» PROBLEM DETAILS
Every line of the material is to be transcribed verbatim, with images omitted.

» RECORDS SUPPLIED

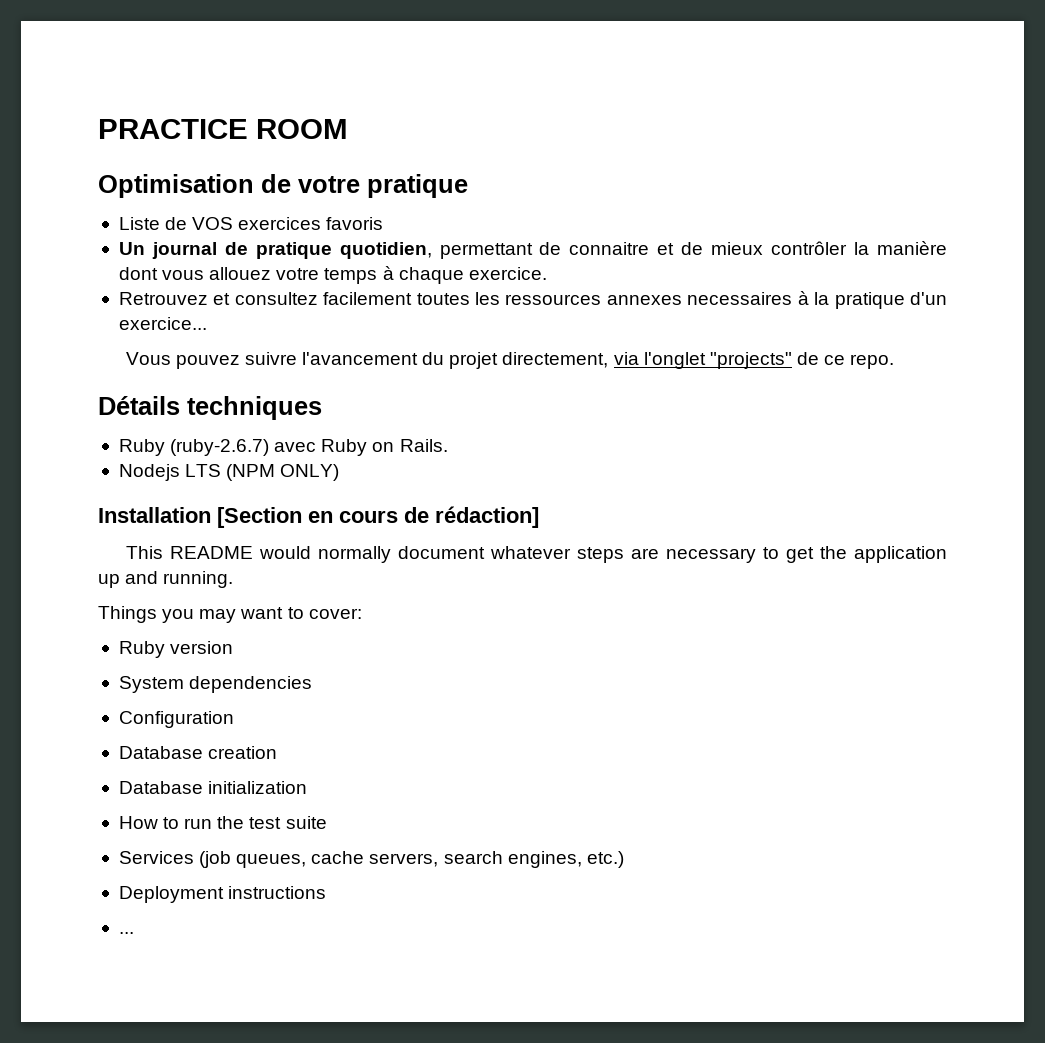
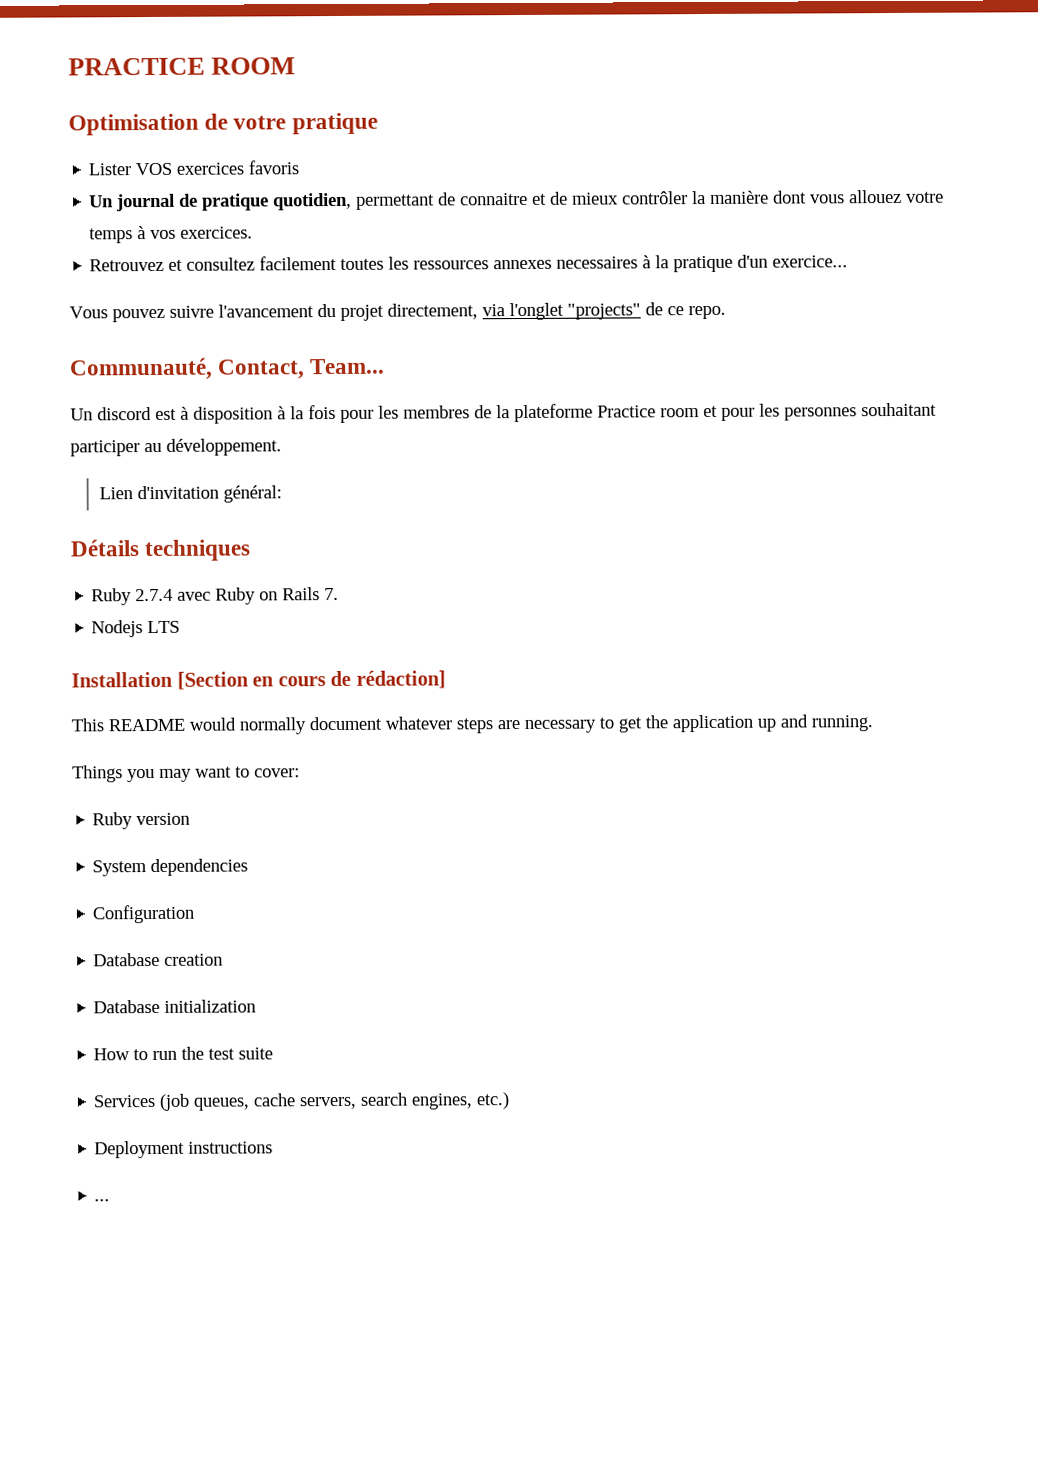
- Liste de VOS exercices favoris
+ Lister VOS exercices favoris
- Un journal de pratique quotidien, permettant de connaitre et de mieux contrôler la manière dont vous allouez votre temps à chaque exercice.
+ Un journal de pratique quotidien, permettant de connaitre et de mieux contrôler la manière dont vous allouez votre temps à vos exercices.
+ Communauté, Contact, Team...
+ Un discord est à disposition à la fois pour les membres de la plateforme Practice room et pour les personnes souhaitant participer au développement.
+ Lien d'invitation général:
- Ruby (ruby-2.6.7) avec Ruby on Rails.
+ Ruby 2.7.4 avec Ruby on Rails 7.
- Nodejs LTS (NPM ONLY)
+ Nodejs LTS

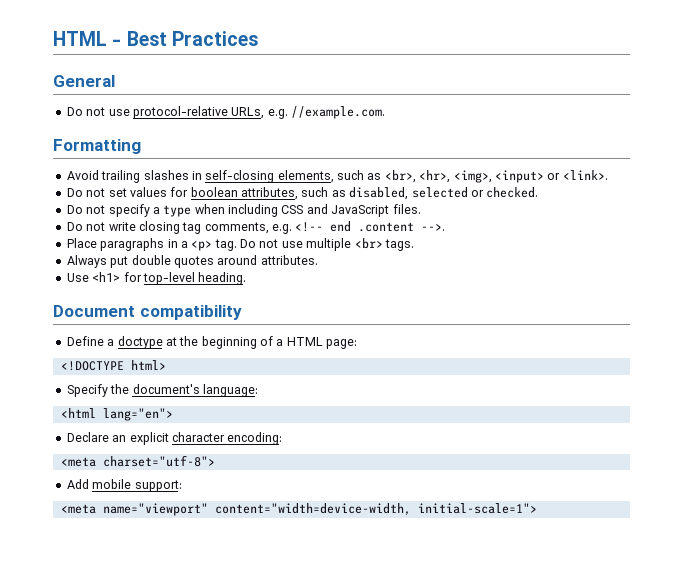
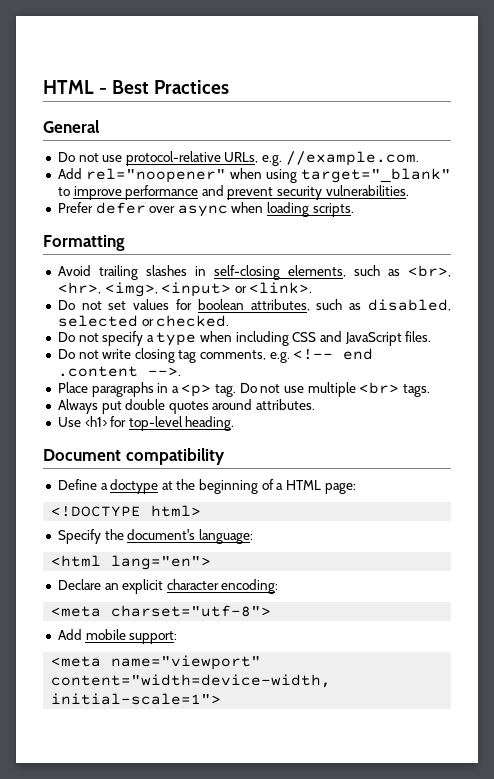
+ Add rel="noopener" when using target="_blank" to improve performance and prevent security vulnerabilities.
+ Prefer defer over async when loading scripts.

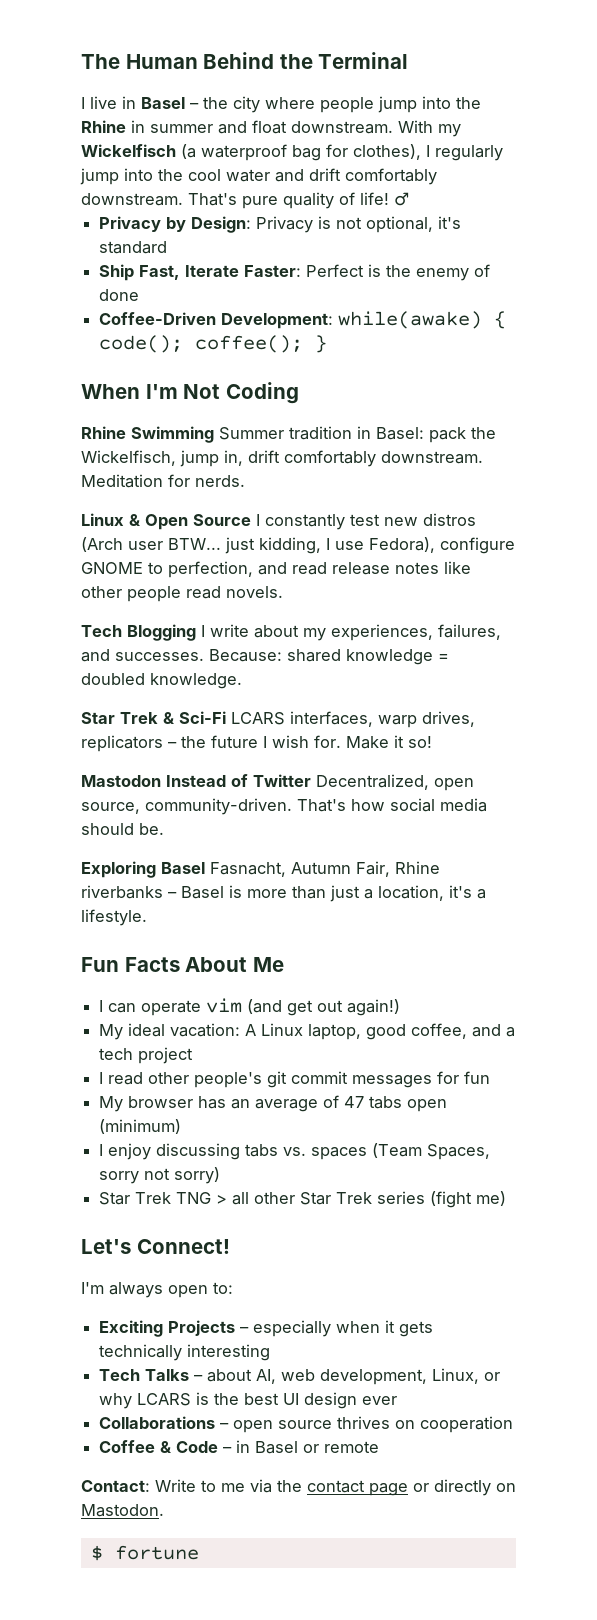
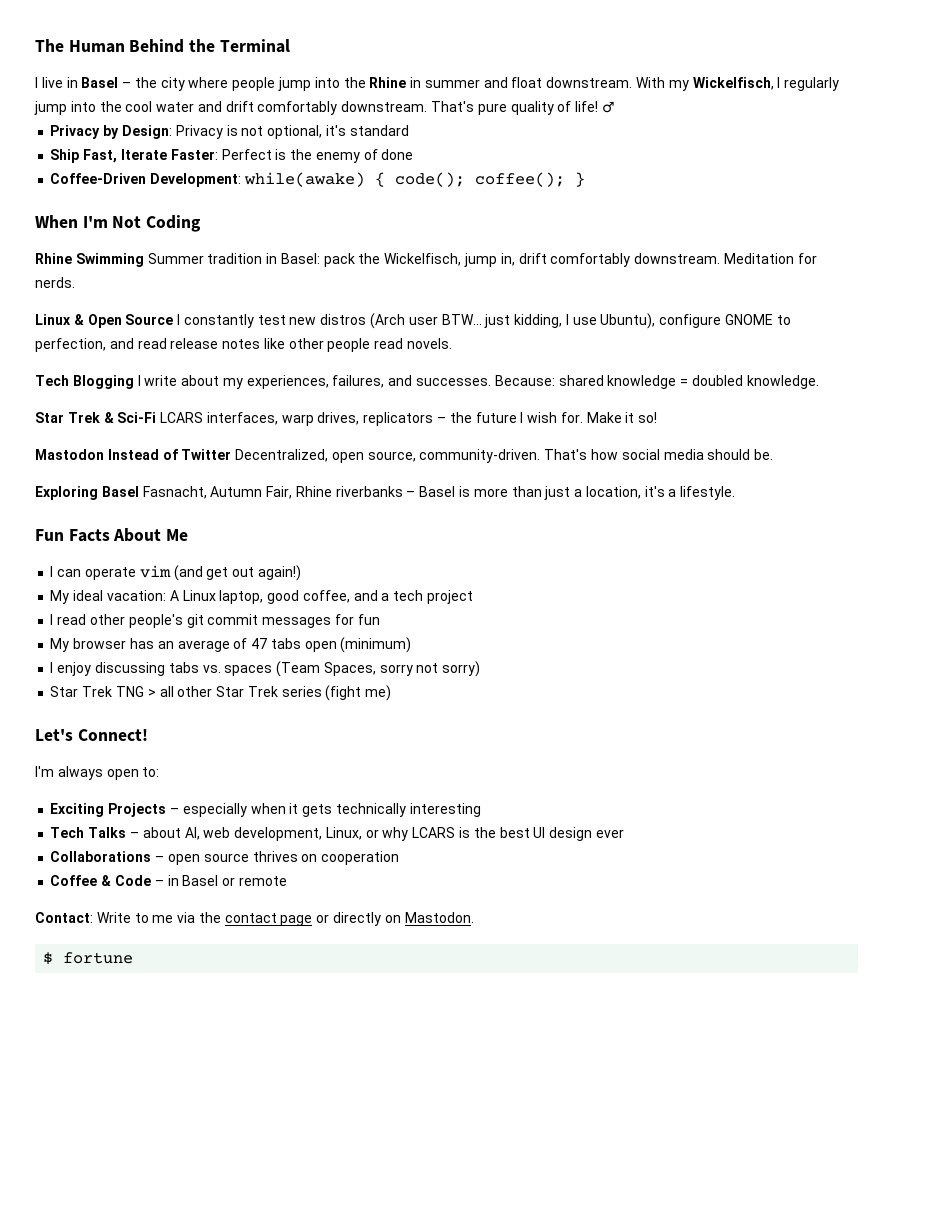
- With my Wickelfisch (a waterproof bag for clothes), I regularly jump into the cool water and drift comfortably downstream.
+ With my Wickelfisch, I regularly jump into the cool water and drift comfortably downstream.
- Linux & Open Source I constantly test new distros (Arch user BTW... just kidding, I use Fedora), configure GNOME to perfection, and read release notes like other people read novels.
+ Linux & Open Source I constantly test new distros (Arch user BTW... just kidding, I use Ubuntu), configure GNOME to perfection, and read release notes like other people read novels.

» ANSWER BOX
- Liste de VOS exercices favoris
+ Lister VOS exercices favoris
- Un journal de pratique quotidien, permettant de connaitre et de mieux contrôler la manière dont vous allouez votre temps à chaque exercice.
+ Un journal de pratique quotidien, permettant de connaitre et de mieux contrôler la manière dont vous allouez votre temps à vos exercices.
+ Communauté, Contact, Team...
+ Un discord est à disposition à la fois pour les membres de la plateforme Practice room et pour les personnes souhaitant participer au développement.
+ Lien d'invitation général:
- Ruby (ruby-2.6.7) avec Ruby on Rails.
+ Ruby 2.7.4 avec Ruby on Rails 7.
- Nodejs LTS (NPM ONLY)
+ Nodejs LTS

+ Add rel="noopener" when using target="_blank" to improve performance and prevent security vulnerabilities.
+ Prefer defer over async when loading scripts.

- With my Wickelfisch (a waterproof bag for clothes), I regularly jump into the cool water and drift comfortably downstream.
+ With my Wickelfisch, I regularly jump into the cool water and drift comfortably downstream.
- Linux & Open Source I constantly test new distros (Arch user BTW... just kidding, I use Fedora), configure GNOME to perfection, and read release notes like other people read novels.
+ Linux & Open Source I constantly test new distros (Arch user BTW... just kidding, I use Ubuntu), configure GNOME to perfection, and read release notes like other people read novels.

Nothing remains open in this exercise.